Ya, entrando al detalle, los pormenores de las acciones en el sector turístico como es la apuesta por la eficiencia energética, iluminación eficiente, domótica, nuevas tecnologías y herramientas informáticas. Un ejemplo de ello es la ‘habitación del futuro’ en la que se trabaja en un hotel de Benidorm con el programa neZEH de la UE y el ITH: la ITH TechYRoom 1.0.
En construcción, el proyecto ALDREN y las proyecciones de arquitectura bioclimática y de autosuficiencia energética, como la llamada ‘torre eólica’ de Vía Parque. La realidad más palmaria, edificios certificados Leed Gold, como la Delfín Tower.
En la parte energética, los planes de Energía y Cambio Climático, así como el de Eficiencia Energética, en colaboración con el IDEA, que ya ha actuado sobre el 75% de las luminarias de Benidorm con una reducción del consumo energético de un 75%. La energía eléctrica que compra el Ayuntamiento de Benidorm es certificada y a través de un consorcio de ayuntamientos. Y, por supuesto, las iniciativas hacia el autoconsumo y suficiencia que han logrado que el 87% de las instalaciones y centros municipales ya se alineen en esa órbita y la gasinera que ya abastece vehículos municipales.
En el apartado de transportes, la implantación de ‘Benidorm ciudad amable 10-20-30’ que ha conseguido la reducción de siniestralidad gracias a una circulación constante y la reducción de emisiones; la implantación de las ZBE y el trabajo con drones: tanto el proyecto U-elcome, como UE De Lorean y Sonora en el Urban UAS de la Avda. de Bélgica.
La renaturalización manifestada en reforestación de Benidorm, actuaciones en los parques urbanas y especialmente en El Moralet. Principalmente el Plan Verde Benidorm.

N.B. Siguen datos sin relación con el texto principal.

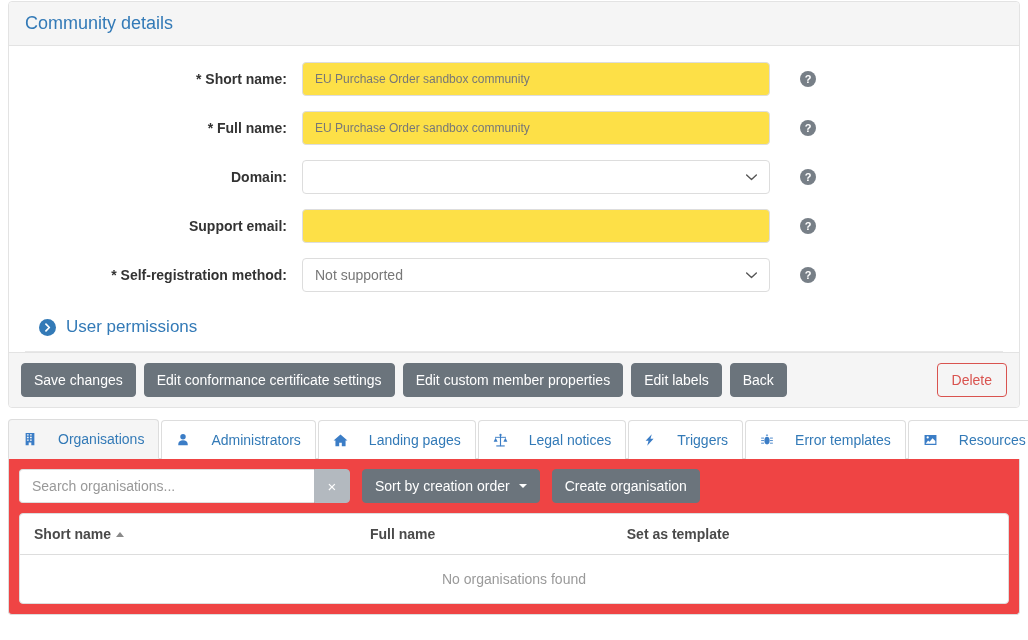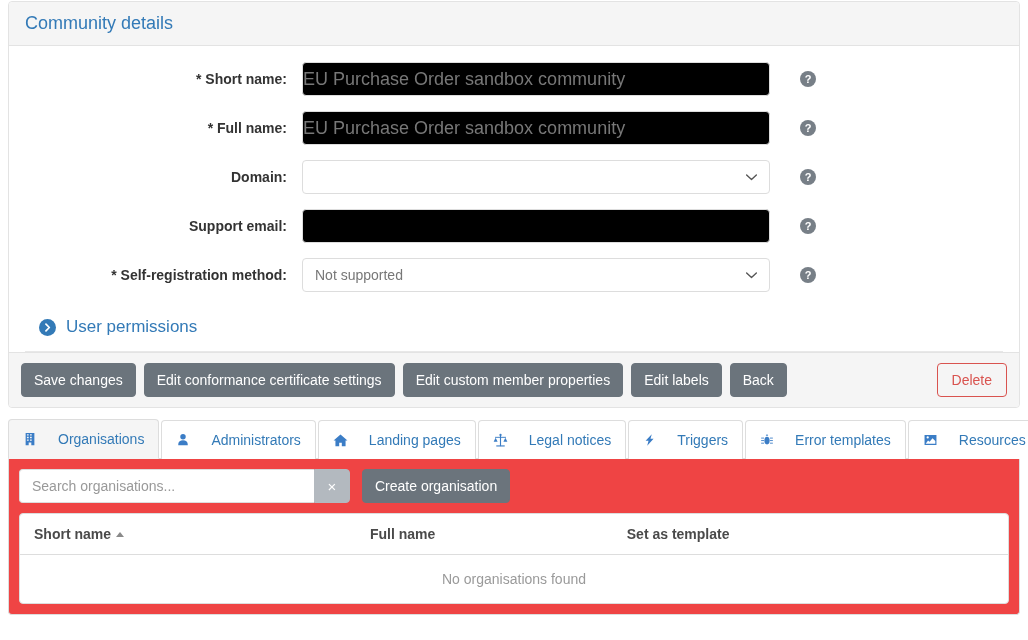--- a/index.html
+++ b/index.html
@@ -59,10 +59,10 @@
     height: 34px;
     border: 1px solid #dddddd;
     border-radius: 4px;
-    background: #000000;
-    padding: 6px 0;
+    background: #fde047;
+    padding: 6px 12px;
     font-family: "Liberation Sans", sans-serif;
-    font-size: 18px;
+    font-size: 12px;
     color: #777777;
     line-height: 20px;
     outline: none;

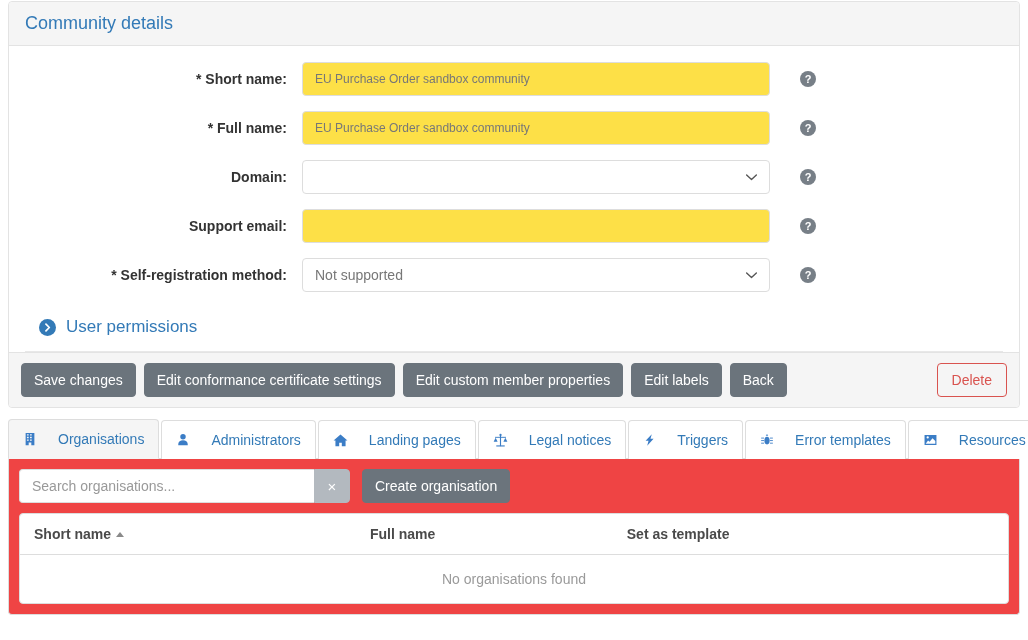--- a/index.html
+++ b/index.html
@@ -461,6 +461,10 @@
           <input class="search-input" type="text" placeholder="Search organisations..." style="">
           <div class="search-clear">×</div>
         </div>
+        <button class="btn-toolbar-grey">
+          <span>Sort by creation order</span>
+          <span class="caret-down"></span>
+        </button>
         <button class="btn-toolbar-grey">
           <span>Create organisation</span>
         </button>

Y, finalmente, las actuaciones sobre la franja costera monitorizando la línea de costa y la dinámica marina sobre la misma. Benidorm es una de las 10 ciudades de la UE del proyecto Score, desarrolla su propio Smart Beaches, tiene en marcha la iniciativa de dunas vegetadas y el Plan Local de Protección de la ribera marina adherido al Sistema Nacional de Respuesta ante la contaminación marina, junto al Instituto de Ecología Litoral.